# Fitting Questions for the Ladies



## SamDC (Mar 22, 2002)

First off, I will state that I am a guy (if that matters or not). On to my question.

I have a friend who's doing her first triathlon in September. She doesn't want to throw down the money to buy her own bike because she's still on the fence about the whole cycling thing, so I've volunteered my bike to her for the cycling component. We're both 5'10" but she's got a much longer cycling inseam than I do but shorter arms. I apologize that I can't provide more anatomical measurements.

I wanted to get women's opinions on whether she can fit on my bike, which has a roughly 55.5 cm top-tube? Seat tube is irrelevant since she has a longer inseam than I do AND it's a compact bike. 

I don't know much about bike fitting but I get the impression that she needs a horizontally shorter, vertically taller bike. In the meantime, we're just trying to get her through her first triathlon with my bike (for those wondering: her current bike is a POS... heavy, rusty, front hub that seizes, etc.).

We've been to a couple of bike shops and have received different answers. One guy said the current set up (with a 12 cm) stem is fine and that moving the seat forward is all that is needed (he might be correct in that that configuration will work in a tri). Another guy offered a half-assed attempt. Both, however, were diligently trying to persuade her to buy a new bike.

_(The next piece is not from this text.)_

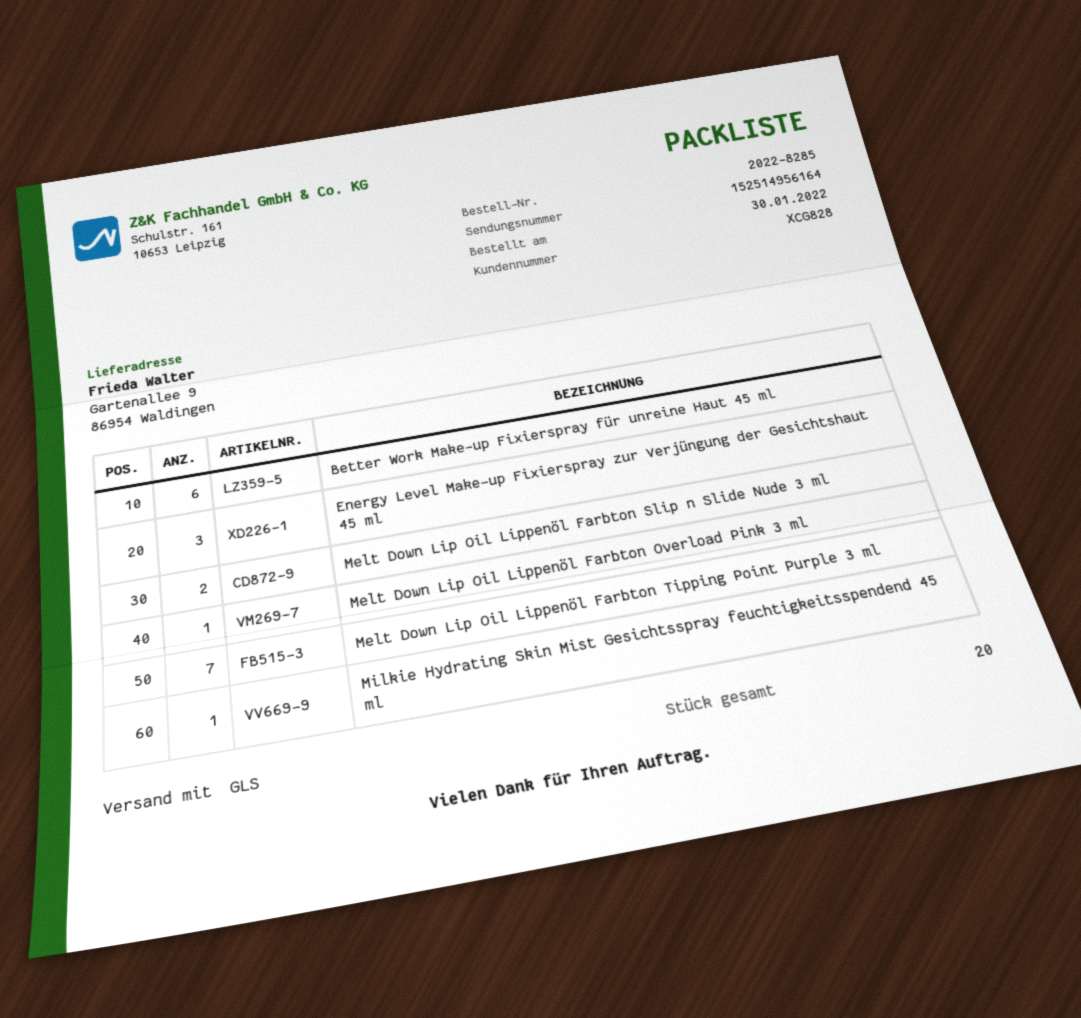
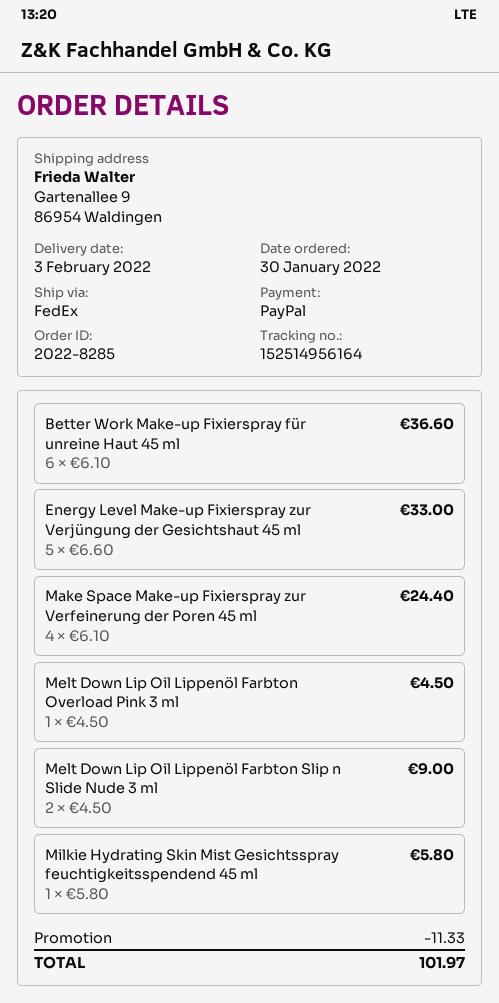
shipping method: GLS -> FedEx
Energy Level Make-up Fixierspray zur Verjüngung der Gesichtshaut 45 ml: 3 -> 5
Melt Down Lip Oil Lippenöl Farbton Tipping Point Purple 3 ml: 7 -> none
Make Space Make-up Fixierspray zur Verfeinerung der Poren 45 ml: none -> 4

Also, since I've been trying to fit her on my bike, I've been doing some reconnaissance of other women's road bikes, and noticed that on a lot of them, the stem is about even with the saddle. Is this due to differences in anatomy or are these women simply newer to cycling and thus don't have quite the flexibility (just like men who are new to cycling).

Thanks for any assistance!


----------



## JayTee (Feb 3, 2004)

A stem swap might be in order. Anyone who proposes reducing reach by sliding the saddle forward on the rails is not a particularly well informed bike fitter. Now, if she wants her saddle forward for biomechanical reasons, that's another matter.

I'm betting that once she gets the saddle up where she wants, not only will the reach be long but the bars may be lower than she prefers.

Is your 12 cm stem on a threadless setup, I assume? Can you get some additional rise in the bars by flipping it? That can make a pretty dramatic difference.


----------



## iliveonnitro (Feb 19, 2006)

Or, when he's buying a new stem for her, just make sure the rise angle is greater than your current one to bring it to a level that is comfortable for her.


----------